Ma soprattutto bisogna ricordare a tutti che la partita non è affatto chiusa e che la Storia non è finita per niente. È vero che oggi vincitrice è la finanza, che sono le banche a dominare il mondo, avendo nelle proprie mani la ricchezza, gli strumenti per accrescerla e soprattutto le popolazioni cadute in un letargo civile da fare spavento. Ma la linea di tendenza può cambiare, stando, per esempio, fra la gente e parlando un altro linguaggio (quello di chi soffre e di chi si vede negare i diritti fondamentali e inalienabili, secondo quanto è scritto nella nostra Costituzione), che può scaturire dall’esperienza e dalla formazione culturale e civile di ciascuno di noi.

All’indomani della promulgazione della Carta Costituzionale Pietro Calamandrei paragona le origini della Resistenza all’improvviso sbocciare della primavera. La Resistenza è la primavera della nostra Repubblica.
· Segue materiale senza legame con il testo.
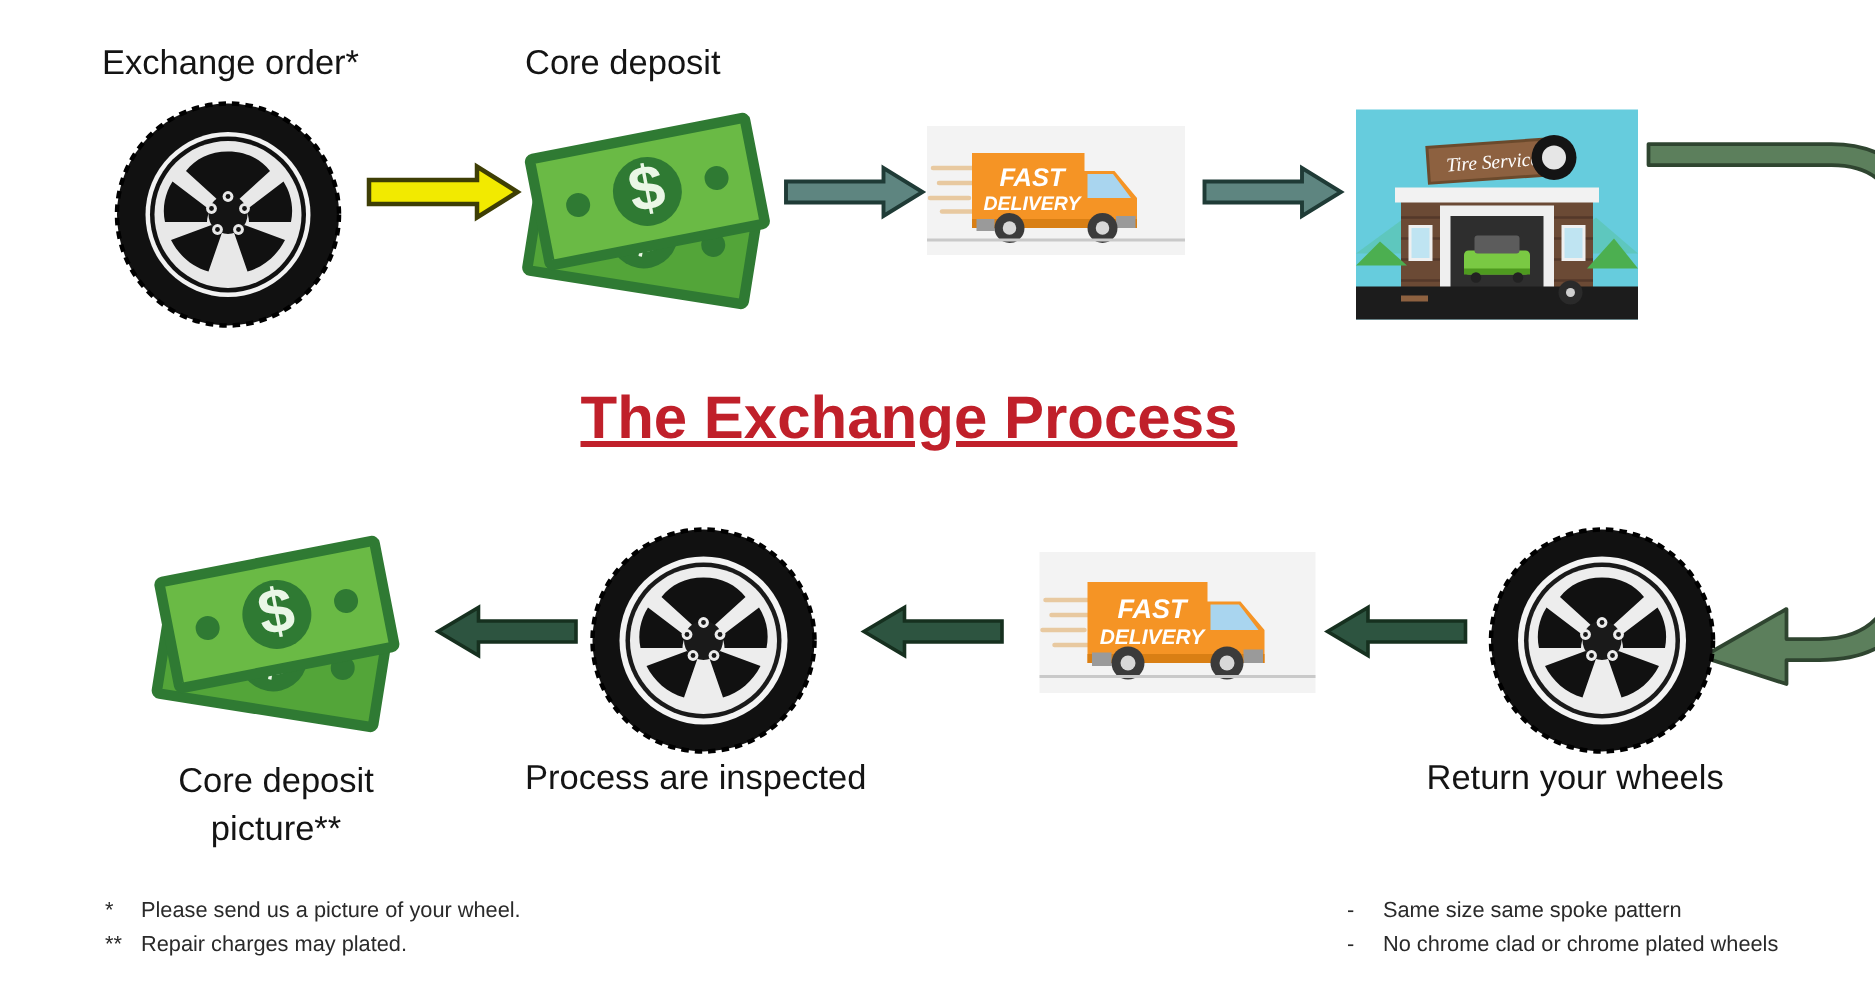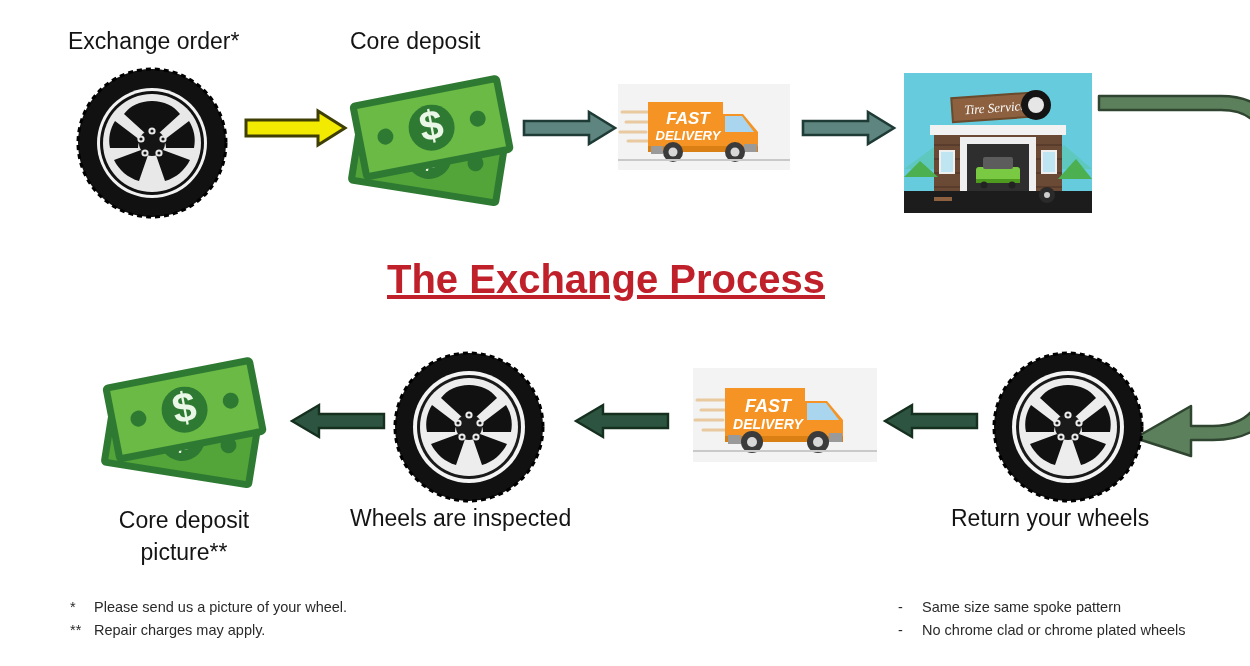"Wheels are inspected" div.abs { text: Wheels -> Process }
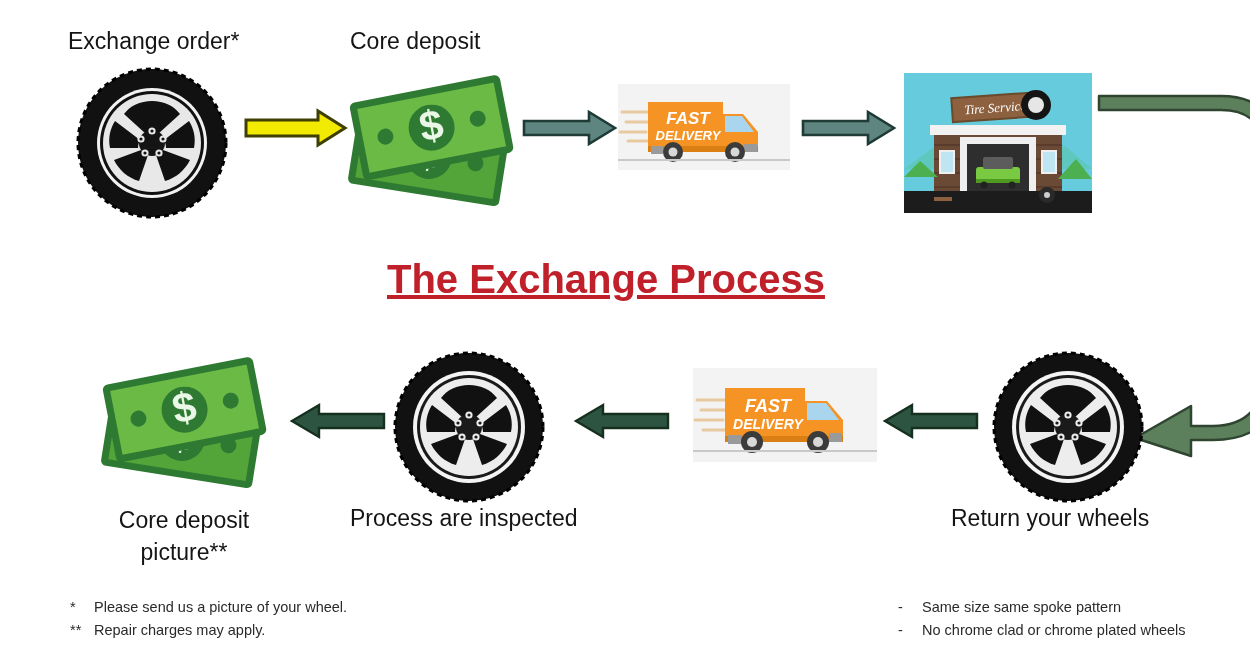"Repair charges may apply." span { text: apply -> plated }
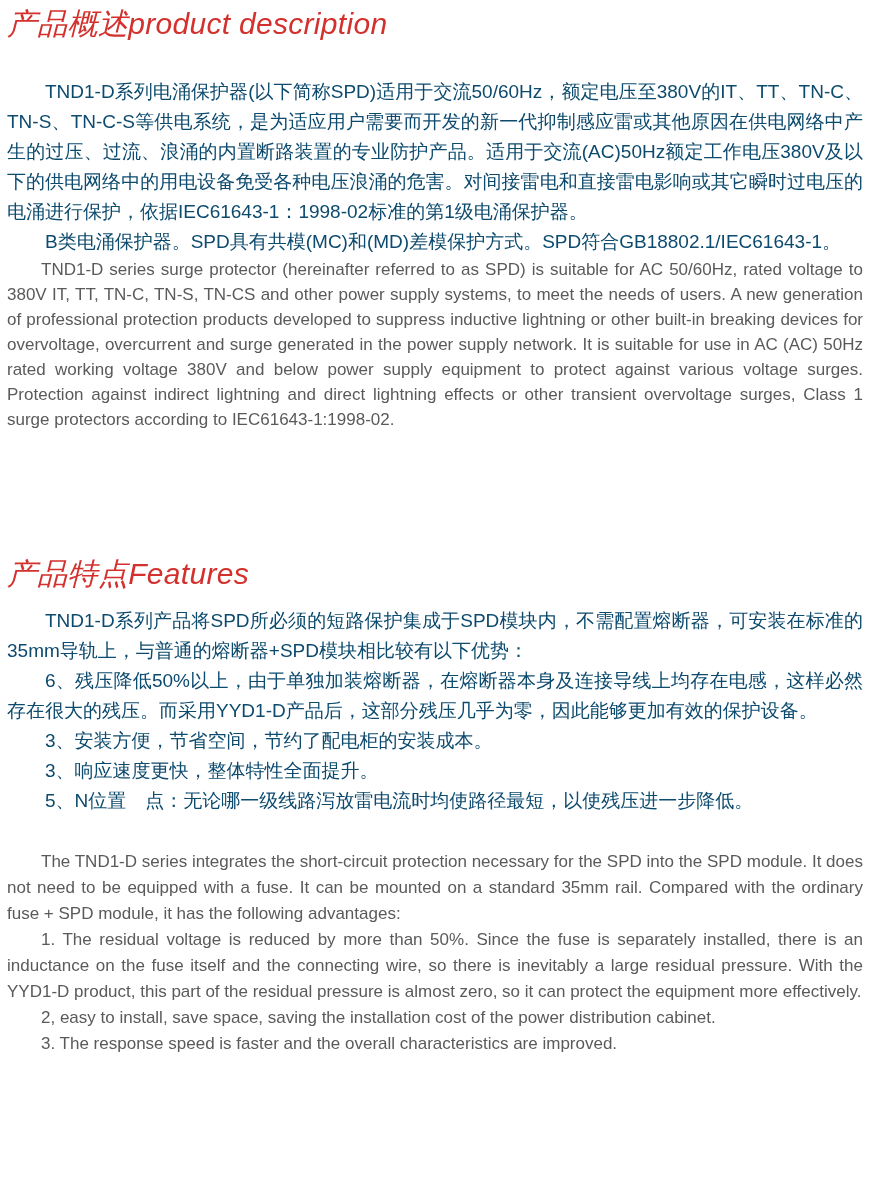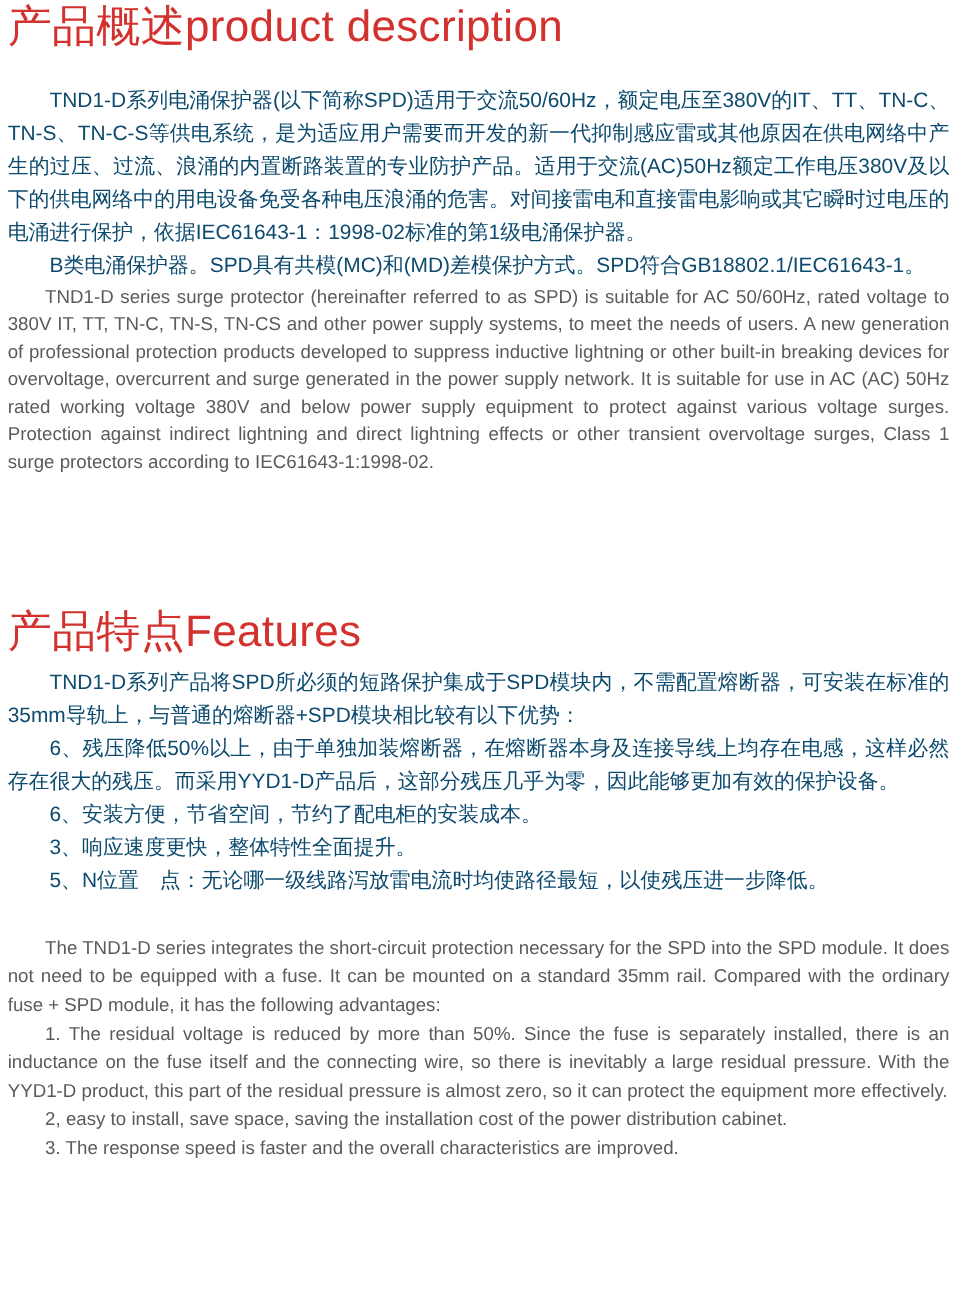"产品概述product description" .sec-title { font-size: 40px -> 30px; font-style: none -> italic }
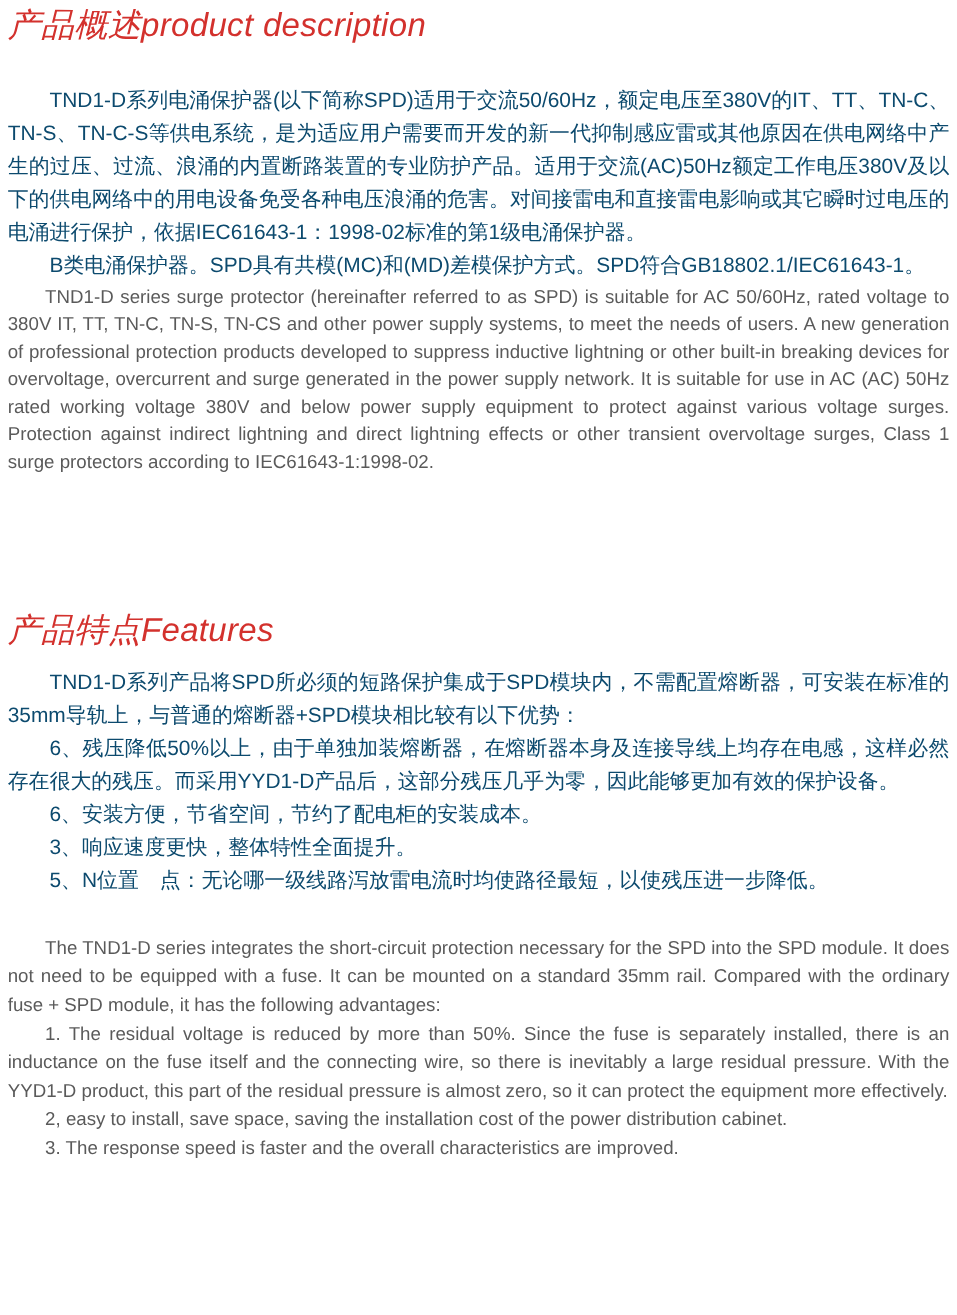"6、安装方便，节省空间，节约了配电柜的安装成本。" p.zh { text: 6 -> 3 }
Ebbene, anche Libera prepara da 21 anni la sua Primavera, che è stata il 21 marzo scorso, la Primavera della Memoria delle vittime innocenti di tutte le mafie, la Primavera del nuovo amore per la “politica”, che deve vedere il coinvolgimento responsabile e disinteressato di tutte/i le/i cittadine/i, verso le vicende della “res publica”, la Primavera che deve ridare linfa e vitalità alla passione civile, a quella passione politica che ha caratterizzato tanti decenni del Novecento.

Non è facile riprendere il cammino, ma lo dobbiamo fare per noi e per le giovani generazioni che hanno bisogno di esempi e di motivazioni. Siamo ancora qui per questo, nonostante decenni di sconfitte e di contraccolpi terribilmente violenti.

Ma al di là di tutto, continuiamo a gridare forte Hasta la victoria siempre!